That is, the dependency map may show the logical relationship
(e.g., using logical operators, such as AND, OR, or the like)
between the components. The fault tree analysis map 200 may include
the observed failure rates.
[0026] The deployment system 306 of FIG. 3 may include
instrumentation libraries, which may be used to track the
deployment of code (e.g., one or more of software component 308,
software component 310, software component 312, or the like) on
computing system 320. In the example shown in FIG. 2A, a root
request made to one of the software components 308, 310, and/or 312
may be a user attempting to login to computing system 320. The root
request (i.e., that the request is a login) may be determined by
the instrumentation libraries of the deployment system 306.
[0027] The fault tree analysis map 200 may show an example analysis
for a user login operation for a computing system that executes one
or more software components, and what system and/or software
components may potentially fail, thus leading to the login failure.
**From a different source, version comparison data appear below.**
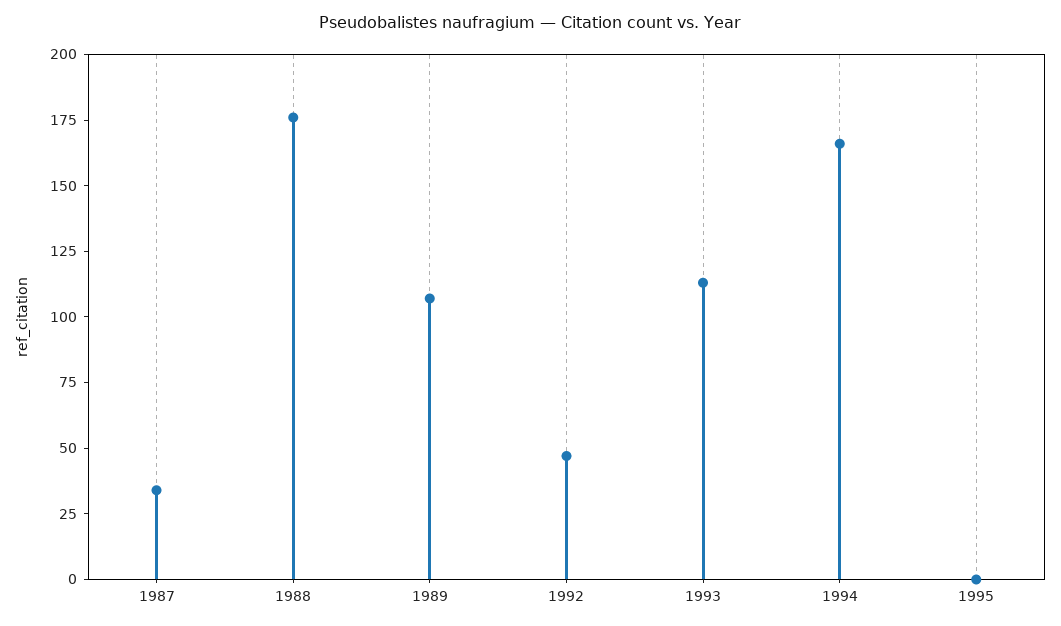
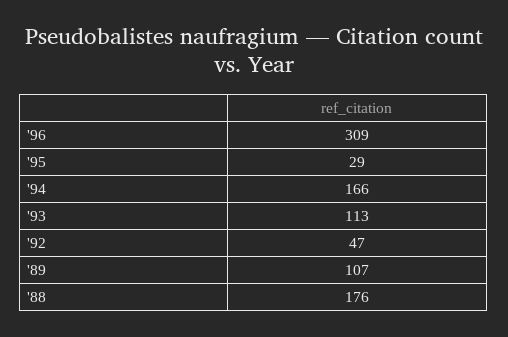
1987: 35 -> none
1995: 0 -> 29
'96: none -> 309

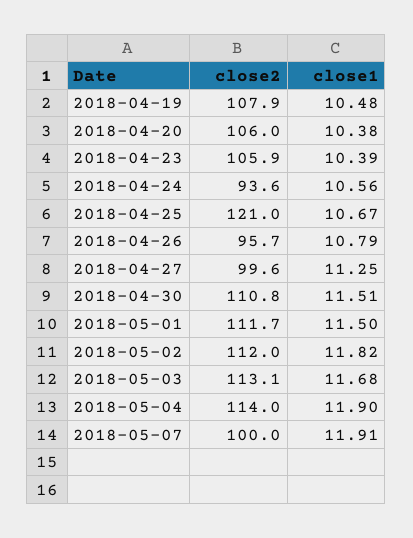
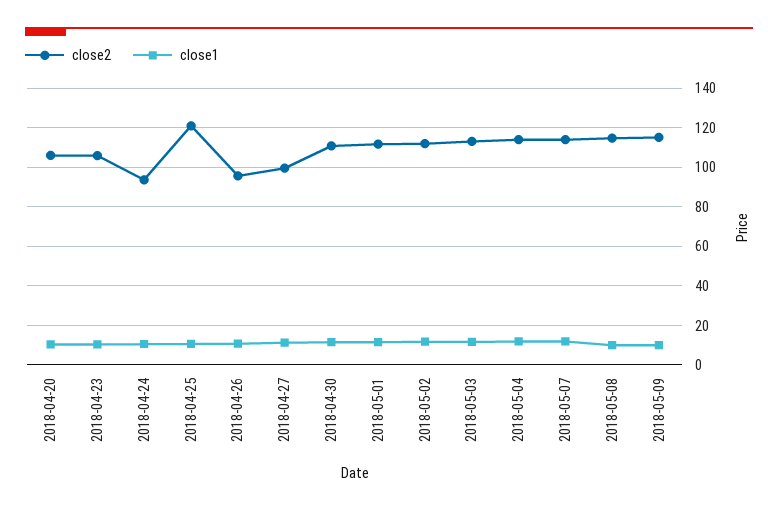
close2, 2018-04-19: 107.9 -> none
close1, 2018-04-19: 10.48 -> none
close2, 2018-05-07: 100 -> 115
close2, 2018-05-08: none -> 115
close1, 2018-05-08: none -> 10
close2, 2018-05-09: none -> 115
close1, 2018-05-09: none -> 10

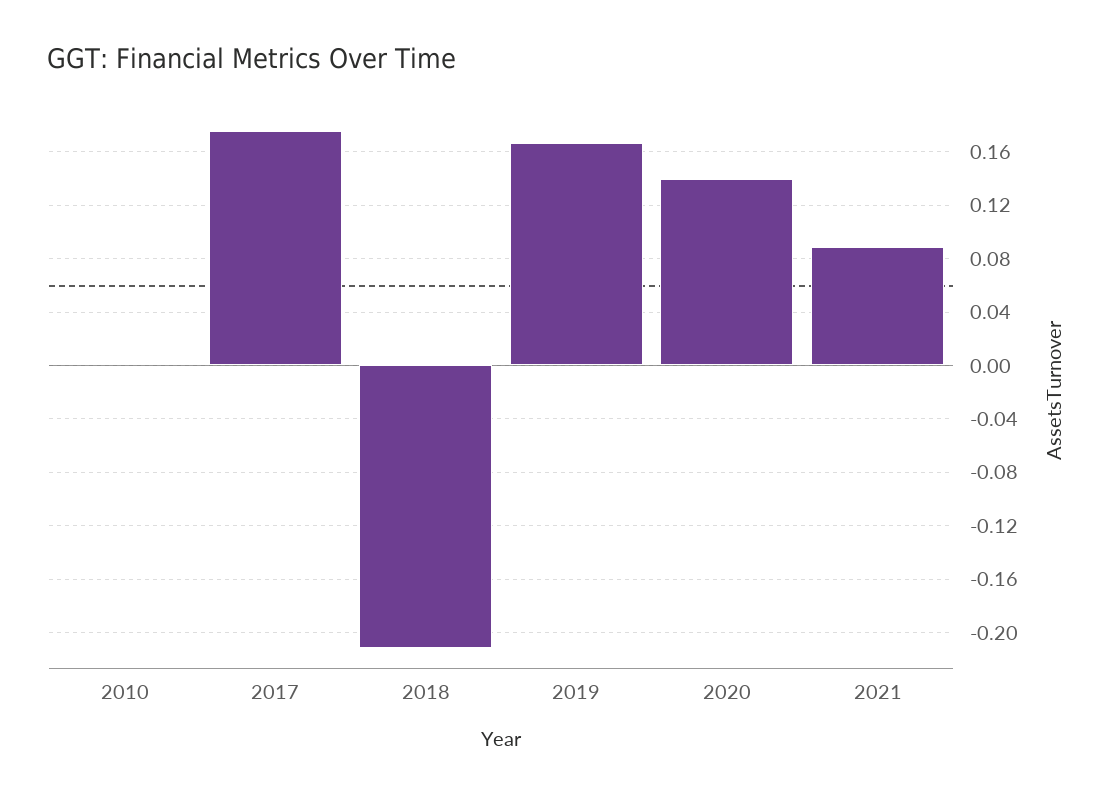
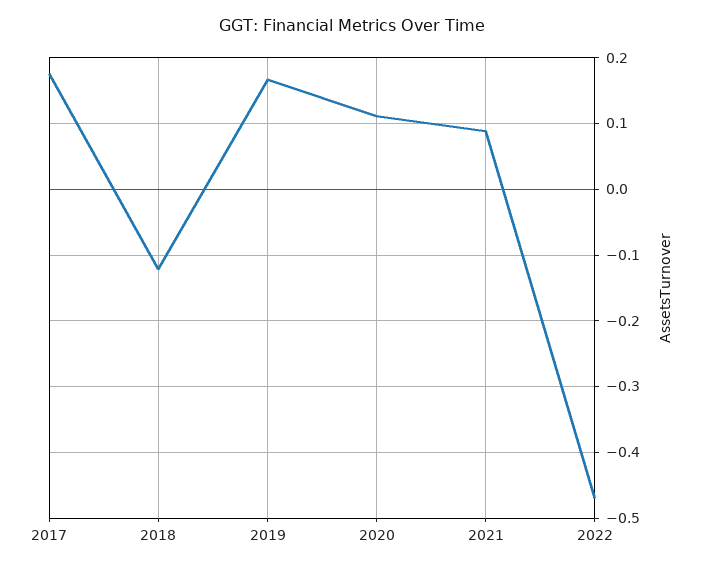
2010: 0 -> none
2018: -0.21 -> -0.12
2020: 0.14 -> 0.11
2022: none -> -0.47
As shown at "user login failure" node 202 (i.e., the root node of
the fault tree analysis map 200), a user login may have an observed
failure rate of 9.85%. That is, a user login may typically succeed
90.15% of the time. The observed failure and login success rates
may be determined based on a trace, which determines the logical
relationship between components, as well as whether there was a
failure in a chain of propagations (e.g., of a trace identifier by
the distributed tracing system; i.e., whether the number of
propagations received by the distributed tracing system is less
than a total number of expected propagations between a start point
and the terminating point). Using the observed failure rate as a
reference, the systems and methods of the disclosed subject matter
may predict failure rates for components that may be changed based
on the observed failure rates. Determining the observed failure
rates and the logical relationship between components is discussed
above in connection with FIGS. 1A and 1C, and determining the
predicted failure rates of changed components is discussed above in
connection with FIG. 1B.
[0028] The computing system 300 may post-process a trace to
determine what caused the failure (e.g., a login failure, such as
shown in FIG. 2A) and the observed failure rate. That is, the
failure rate at each of the nodes of a dependency tree may be
determined, along with the logical relationship between the
components. As shown in FIG. 2A, the root node (i.e., the "user
login failure" node 202) may have a logical OR (204) relationship
with "incorrect password" node 206, "user doesn't exist" node 208,
and "user unauthorized" node 210. The "incorrect password" node 206
may be related to when a password entered by a user does not match
the password for the user stored in a system database (e.g.,
storage 630 and/or storage 810 shown in FIG. 4, and/or database
systems 1200a-1200d shown in FIG. 5). The "user doesn't exist" node
208 may be related to when a user identifier is entered that does
not match any user identifier records stored in the database. The
"user unauthorized" node 210 may be related to when a user may
enter a correct user identifier and password, but the user does not
have access rights to a particular system, software, and/or data
according to used access information stored in the database. The
"incorrect password" node 206 may have an observed failure rate of
9.8%, the "user doesn't exist" node 208 may have an observed
failure rate of 0.032%, and the "user unauthorized" node 210 may
have an observed failure rate of 0.027%.
[0029] The "incorrect password" node 206 may have a logical OR
(212) relationship with "doesn't match" node 218 and "user DB down"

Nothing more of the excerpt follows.